President Obama announced on Friday that his proposed 2014 budget will include a $1 billion climate resilience fund.
From left, California Governor Jerry Brown and President Barack Obama are lead on a tour of Empresas Del Bosque, Inc.'s farm by Joe Del Bosque and Maria Gloria Del Bosque, Feb. 14, 2014 in Los Banos, Calif.
From left, California Governor Jerry Brown and President Barack Obama are lead on a tour of Empresas Del Bosque, Inc.'s farm by Joe Del Bosque and Maria Gloria Del Bosque, Feb. 14, 2014 in Los Banos, Calif.

President Obama announced on Friday that he wants Congress to authorize $1 billion in new spending on the fight against climate change.

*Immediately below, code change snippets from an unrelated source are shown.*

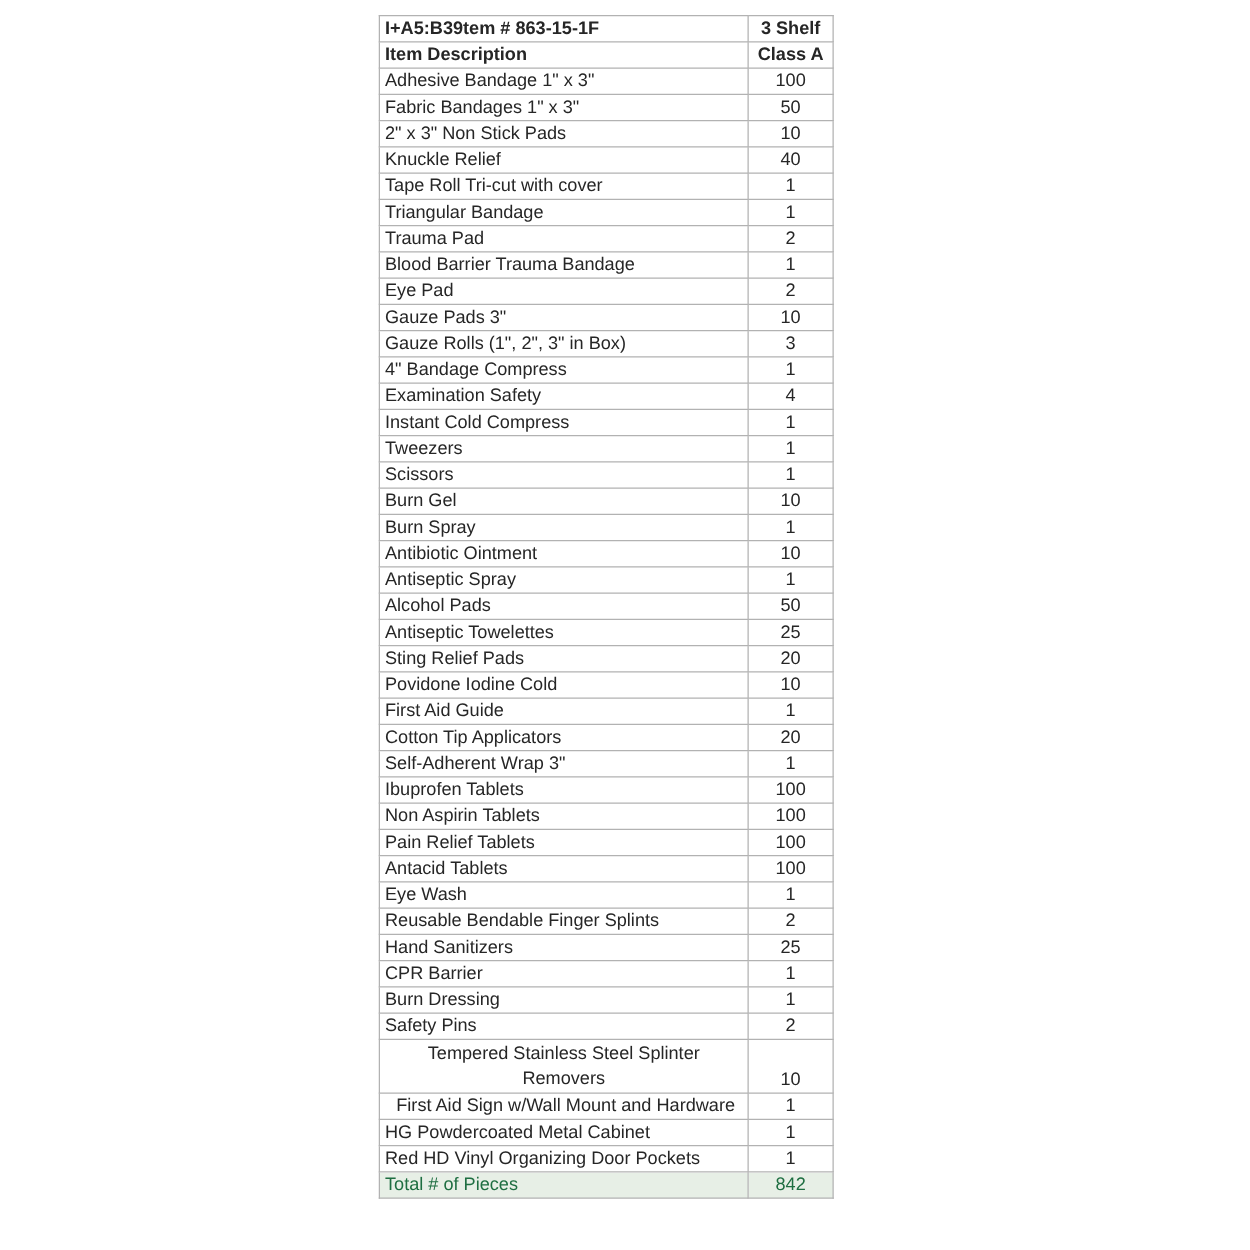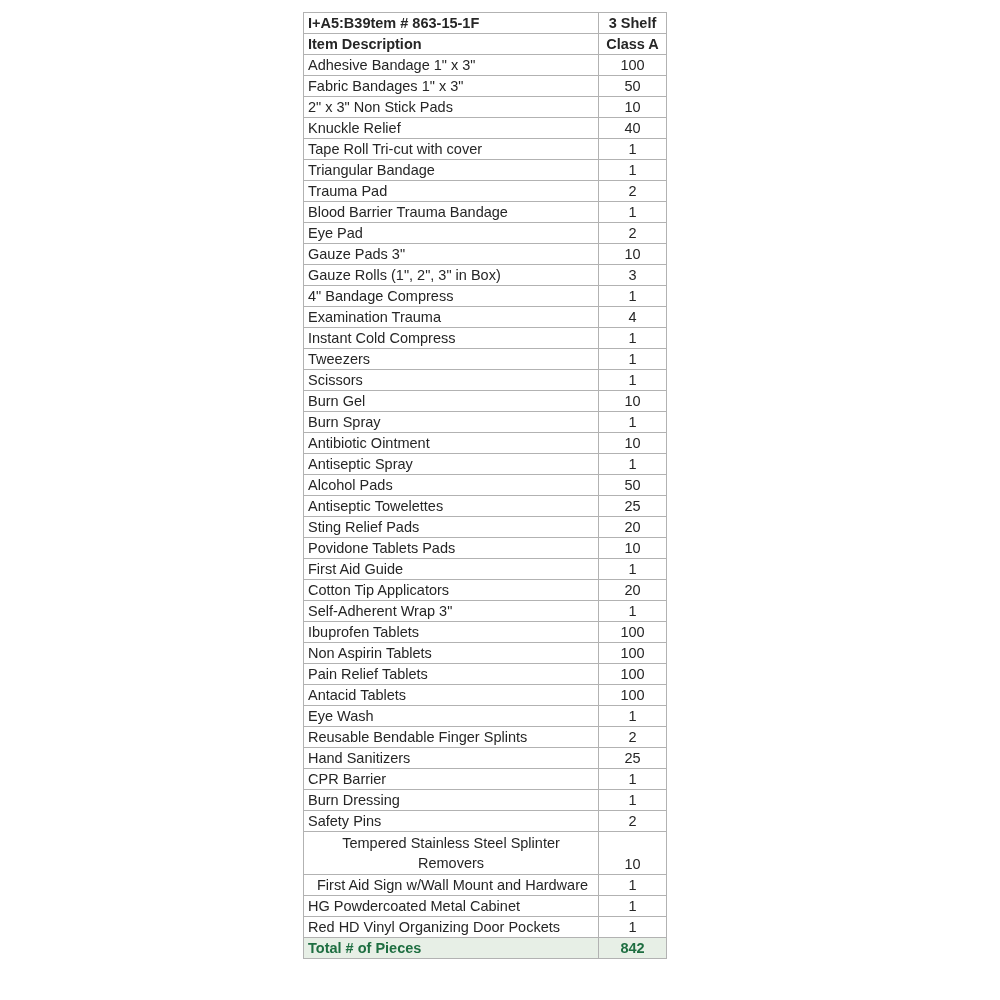--- a/index.html
+++ b/index.html
@@ -55,21 +55,21 @@
   tr.tall td.qty {
     vertical-align: bottom;
   }
   td.indent {
     padding-left: 13px;
     margin-top: 19px;
   }
   tfoot td {
     background: var(--total-bg, #e7efe6);
     color: var(--total-text, #1e6e41);
-    font-weight: bold;
+    font-weight: normal;
   }
 </style>
 </head>
 <body>
 
 <div class="sheet">
   <table>
     <colgroup>
       <col class="c-item">
       <col class="c-qty">
@@ -127,21 +127,21 @@
         </tr>
         <tr>
           <td class="item">Gauze Rolls (1", 2", 3" in Box)</td>
           <td class="qty">3</td>
         </tr>
         <tr>
           <td class="item">4" Bandage Compress</td>
           <td class="qty">1</td>
         </tr>
         <tr>
-          <td class="item">Examination Trauma</td>
+          <td class="item">Examination Safety</td>
           <td class="qty">4</td>
         </tr>
         <tr>
           <td class="item">Instant Cold Compress</td>
           <td class="qty">1</td>
         </tr>
         <tr>
           <td class="item">Tweezers</td>
           <td class="qty">1</td>
         </tr>
@@ -171,21 +171,21 @@
         </tr>
         <tr>
           <td class="item">Antiseptic Towelettes</td>
           <td class="qty">25</td>
         </tr>
         <tr>
           <td class="item">Sting Relief Pads</td>
           <td class="qty">20</td>
         </tr>
         <tr>
-          <td class="item">Povidone Tablets Pads</td>
+          <td class="item">Povidone Iodine Cold</td>
           <td class="qty">10</td>
         </tr>
         <tr>
           <td class="item">First Aid Guide</td>
           <td class="qty">1</td>
         </tr>
         <tr>
           <td class="item">Cotton Tip Applicators</td>
           <td class="qty">20</td>
         </tr>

During a speech at one of California's drought-stricken farms, the president said that his 2014 budget would include the funds to pay for "new technologies to help communities prepare for a changing climate [and] set up incentives to build smarter, more resilient infrastructure."

"We know that we can innovate and meet this challenge, but we've got to start now," he said. "We can't wait."

Further details will have to wait until Obama officially unveils his proposed budget in March, but the Republican-controlled House seems unlikely to authorize $1 billion for environmental sustainability efforts. Obama, who has said that climate change is at the top of his second-term agenda, may be proposing the idea now in the hopes that it will mobilize the Democratic base ahead of the 2014 midterm elections.

A similar dynamic is currently playing out with the president's proposed minimum wage hike: While Republicans in Congress remain largely opposed to raising the legal base wage, Democrats have made a major campaign issue out of the proposal. Even red-state Democrat Alison Lundergan Grimes, who is running against Senate Minority Leader Mitch McConnell in Kentucky, has been emphasizing the minimum wage in her public remarks.

As to whether climate change mitigation could act as a similarly effective wedge, the latest polling offers mixed signals. A January USA Today poll, for example, found that a majority of Americans believe climate change to be a "very serious" problem. However, the same poll showed waning support for environmental regulation.

In the short term, the likeliest avenue for climate change policy flows through the executive branch. Obama's administration has broad regulatory authority through agencies such as the Environmental Protection Agency, and the president's recent decision to retain former Clinton chief of staff John Podesta as an adviser suggests that he might soon be making greater use of that authority. Podesta, who was also president of the liberal Center for American Progress, is responsible for a 2010 policy paper that lays out how to mitigate climate change through executive action.